Grokbase Groups Pig user May 2010
FAQ
Hi,
I am new to Hadoop and Pig Latin Language.
I am trying to convert the below Hive QL to Pig Latin. Any suggestions please.

INSERT OVERWRITE TABLE A
SELECT id, org_type, dept_type, cnt, cnt_distinct
FROM (SELECT id, 'S' org_type, dept_type, COUNT(1) cnt, COUNT(DISTINCT dept_id) cnt_distinct
FROM B
WHERE visible_flag = 1
GROUP BY id, dept_type

Questions:
1. Is there an option to overwrite the table ? OR what does Pig Latin offer ?
2. You can see in the inner Query "'S' org_type" I am creating a new column and inserting 'S' as the value to this. what does Pig Latin offer ?
3. Related to Q2, "COUNT(1) cnt" for every id I am incrementing the count based on how many dept_type and id has and generating a new column and inserting the count in there. How can I do this in pig ?

Thanks for you help.

Regards
MD


_________________________________________________________________
Hotmail is redefining busy with tools for the New Busy. Get more from your inbox.
http://www.windowslive.com/campaign/thenewbusy?ocid=PID28326::T:WLMTAGL:ON:WL:en-US:WM_HMP:042010_2

Search Discussions

  • Thejas Nair at May 5, 2010 at 6:08 pm
    Hi Syed,

    1. Released versions of pig don't support concept of table, there will be
    one in owl specific loaders once they are available. Pig-latin output goes
    into files (if store cmd is used) or STDOUT (if dump is used). The behavior
    if the file already exists is determined by the StoreFunc , PigStorage will
    give an error if the file already exists.

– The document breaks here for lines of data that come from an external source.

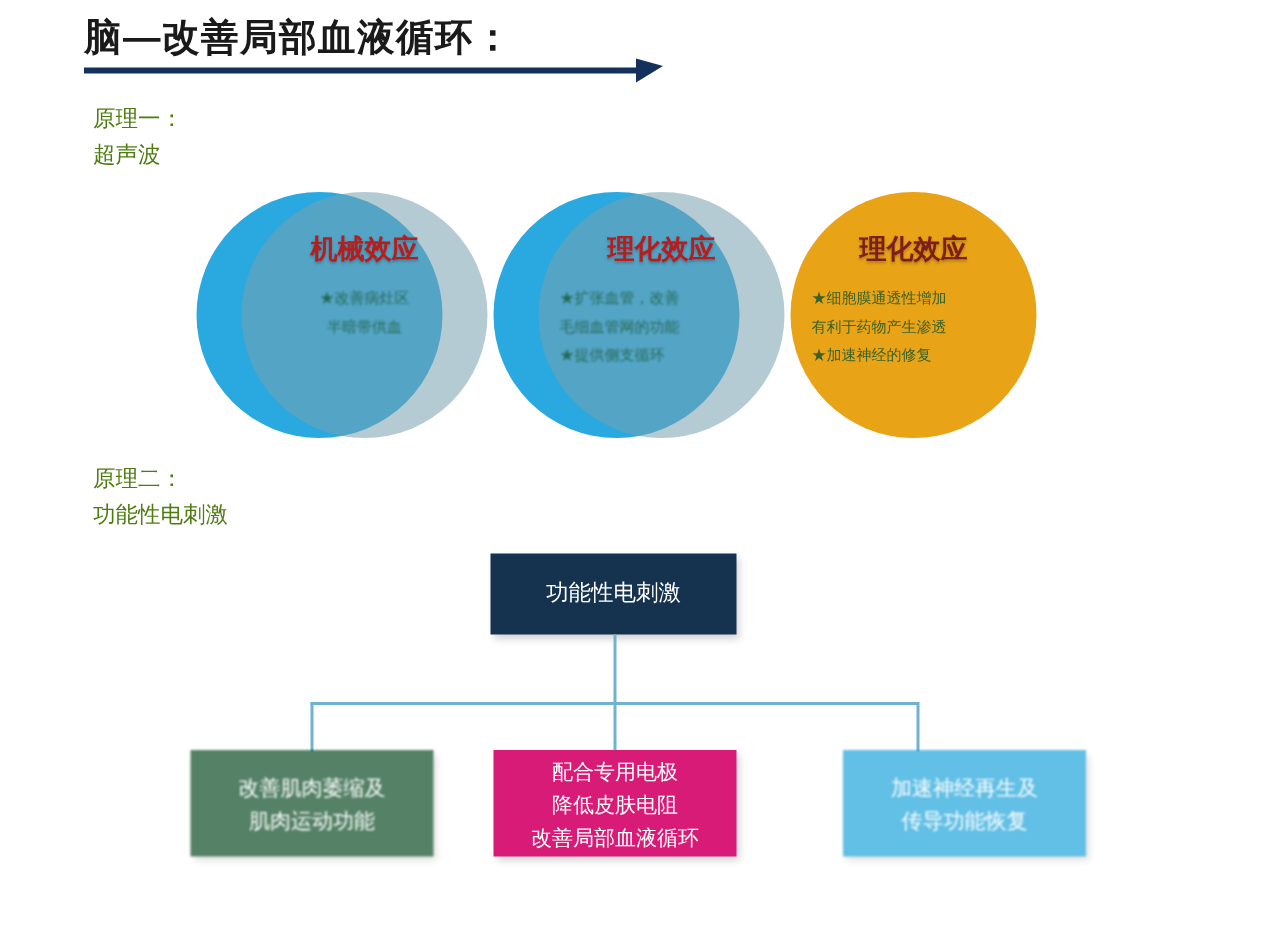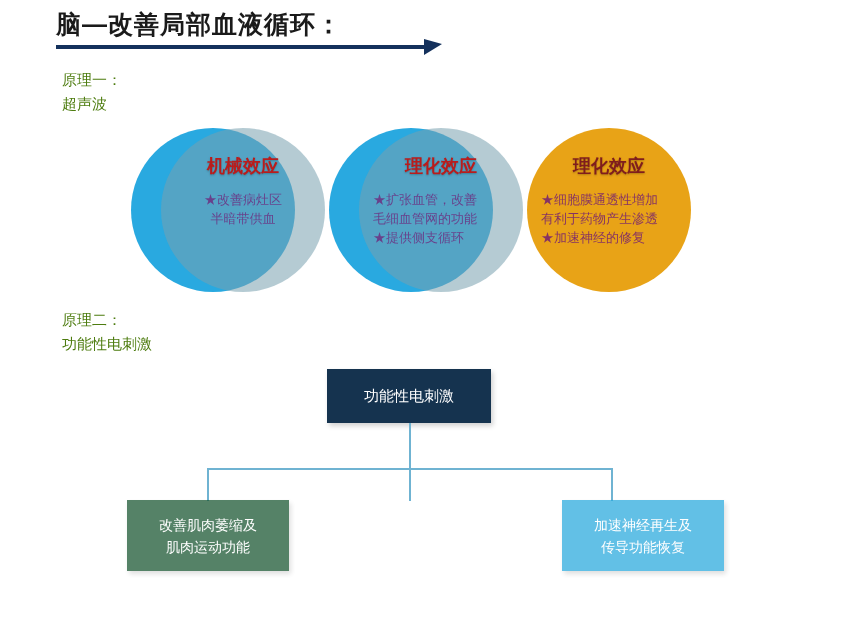--- a/index.html
+++ b/index.html
@@ -109,9 +109,9 @@
     position: absolute;
     left: 14px; right: 14px;
     top: 62px;
-    font-size: 13px;
+    font-size: 10px;
     line-height: 19px;
-    color: #701a75;
+    color: #14532d;
     white-space: pre-line;
     text-align: left;
     opacity: 0.9;

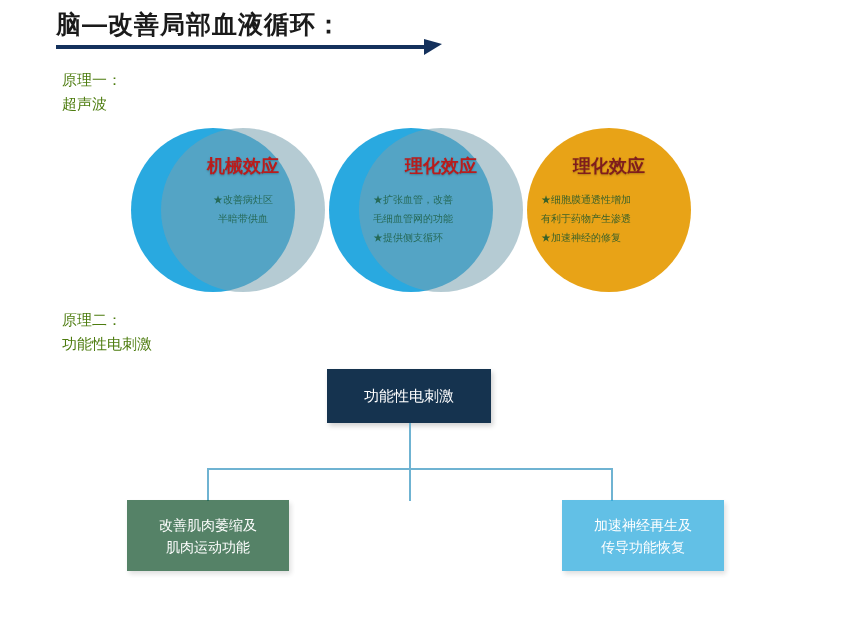--- a/index.html
+++ b/index.html
@@ -225,6 +225,9 @@
 
   <div class="flow-box fuzzy2" id="flow-b1">改善肌肉萎缩及
 肌肉运动功能</div>
+  <div class="flow-box" id="flow-b2">配合专用电极
+降低皮肤电阻
+改善局部血液循环</div>
   <div class="flow-box fuzzy2" id="flow-b3">加速神经再生及
 传导功能恢复</div>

    Re 2 & 3 - here is the translation to pig-latin -

    L = load 'B' as (id, dept_type, dept_id, visible_flag, org_type);

    FIL = filter L by visible_flag == 1;

    G = group FIL BY (id, dept_type);

    FE = foreach G {
    DEPT_IDS = FIL.dept_id; DIST_DEPT_IDS = distinct DEPT_IDS;
    generate group.id, 'S' as org_type, group.dept_type, COUNT_STAR(FIL) as
    cnt, COUNT(DIST_DEPT_IDS) as cnt_distinct ;
    }

    describe FE;
    FE: {cnt_distinct: long,cnt: long,id: bytearray,dept_type:
    bytearray,org_type: chararray}

    store FE into 'A'

    On 5/4/10 4:36 PM, "Syed Wasti" wrote:



    Hi,
    I am new to Hadoop and Pig Latin Language.
    I am trying to convert the below Hive QL to Pig Latin. Any suggestions please.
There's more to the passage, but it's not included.